▸ **Exercise objective**: Return all the entries exactly, keeping pictures out.

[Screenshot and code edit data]

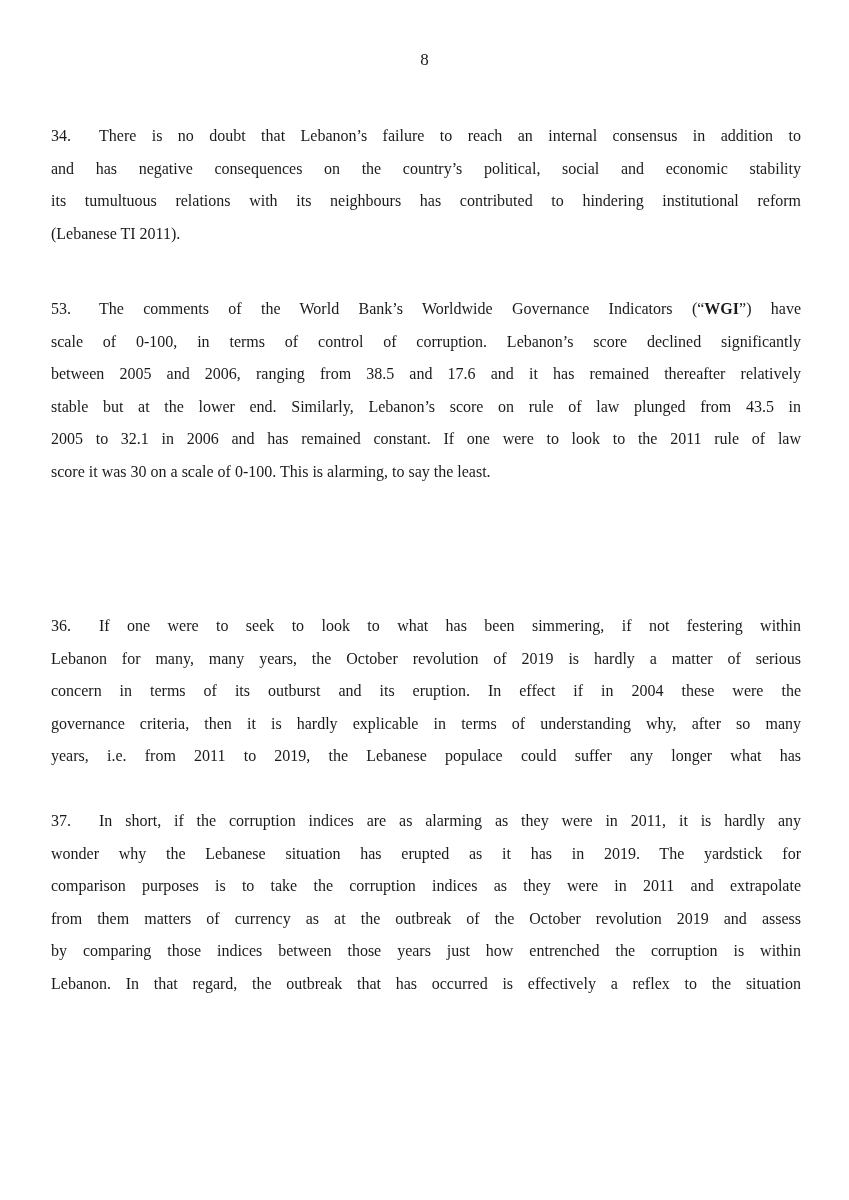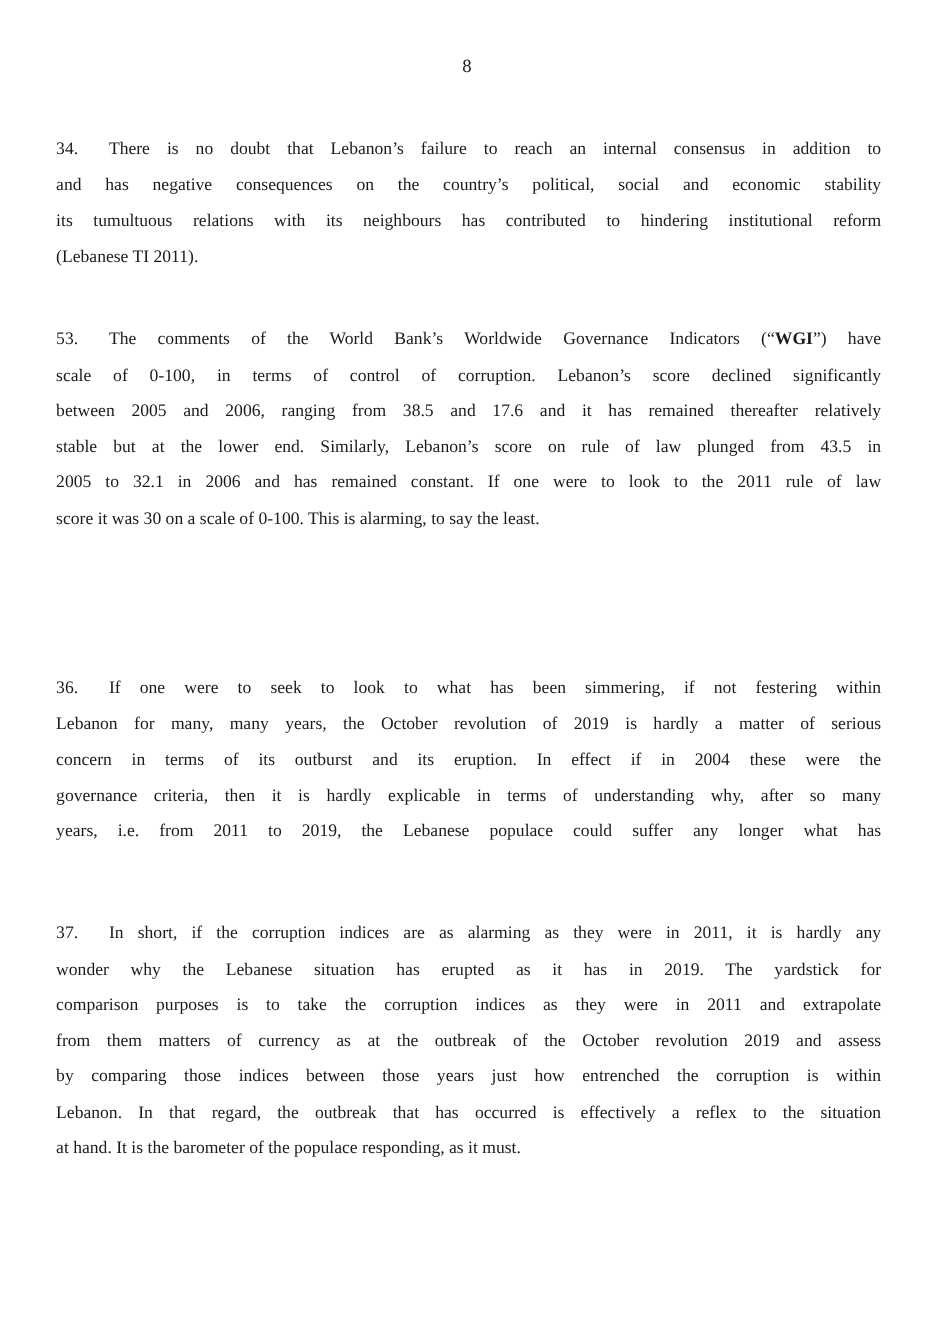--- a/index.html
+++ b/index.html
@@ -71,23 +71,22 @@
   </div>
 
   <div class="para" style="top:566px;margin-top:44px;">
     <span class="line"><span class="num">36.</span><span>If one were to seek to look to what has been simmering, if not festering within</span></span>
     <span class="line">Lebanon for many, many years, the October revolution of 2019 is hardly a matter of serious</span>
     <span class="line">concern in terms of its outburst and its eruption.  In effect if in 2004 these were the</span>
     <span class="line">governance criteria, then it is hardly explicable in terms of understanding why, after so many</span>
     <span class="line">years, i.e. from 2011 to 2019, the Lebanese populace could suffer any longer what has</span>
   </div>
 
-  <div class="para" style="top:805px;margin-top:28px;">
+  <div class="para" style="top:805px;">
     <span class="line"><span class="num">37.</span><span>In short, if the corruption indices are as alarming as they were in 2011, it is hardly any</span></span>
     <span class="line">wonder why the Lebanese situation has erupted as it has in 2019.  The yardstick for</span>
     <span class="line">comparison purposes is to take the corruption indices as they were in 2011 and extrapolate</span>
     <span class="line">from them matters of currency as at the outbreak of the October revolution 2019 and assess</span>
     <span class="line">by comparing those indices between those years just how entrenched the corruption is within</span>
     <span class="line">Lebanon.  In that regard, the outbreak that has occurred is effectively a reflex to the situation</span>
-    <span class="line last">at hand.  It is the barometer of the populace responding, as it must.</span>
   </div>
 
 </div>
 
 </body></html>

▸ **Solution to this task**:
--- a/index.html
+++ b/index.html
@@ -71,23 +71,22 @@
   </div>
 
   <div class="para" style="top:566px;margin-top:44px;">
     <span class="line"><span class="num">36.</span><span>If one were to seek to look to what has been simmering, if not festering within</span></span>
     <span class="line">Lebanon for many, many years, the October revolution of 2019 is hardly a matter of serious</span>
     <span class="line">concern in terms of its outburst and its eruption.  In effect if in 2004 these were the</span>
     <span class="line">governance criteria, then it is hardly explicable in terms of understanding why, after so many</span>
     <span class="line">years, i.e. from 2011 to 2019, the Lebanese populace could suffer any longer what has</span>
   </div>
 
-  <div class="para" style="top:805px;margin-top:28px;">
+  <div class="para" style="top:805px;">
     <span class="line"><span class="num">37.</span><span>In short, if the corruption indices are as alarming as they were in 2011, it is hardly any</span></span>
     <span class="line">wonder why the Lebanese situation has erupted as it has in 2019.  The yardstick for</span>
     <span class="line">comparison purposes is to take the corruption indices as they were in 2011 and extrapolate</span>
     <span class="line">from them matters of currency as at the outbreak of the October revolution 2019 and assess</span>
     <span class="line">by comparing those indices between those years just how entrenched the corruption is within</span>
     <span class="line">Lebanon.  In that regard, the outbreak that has occurred is effectively a reflex to the situation</span>
-    <span class="line last">at hand.  It is the barometer of the populace responding, as it must.</span>
   </div>
 
 </div>
 
 </body></html>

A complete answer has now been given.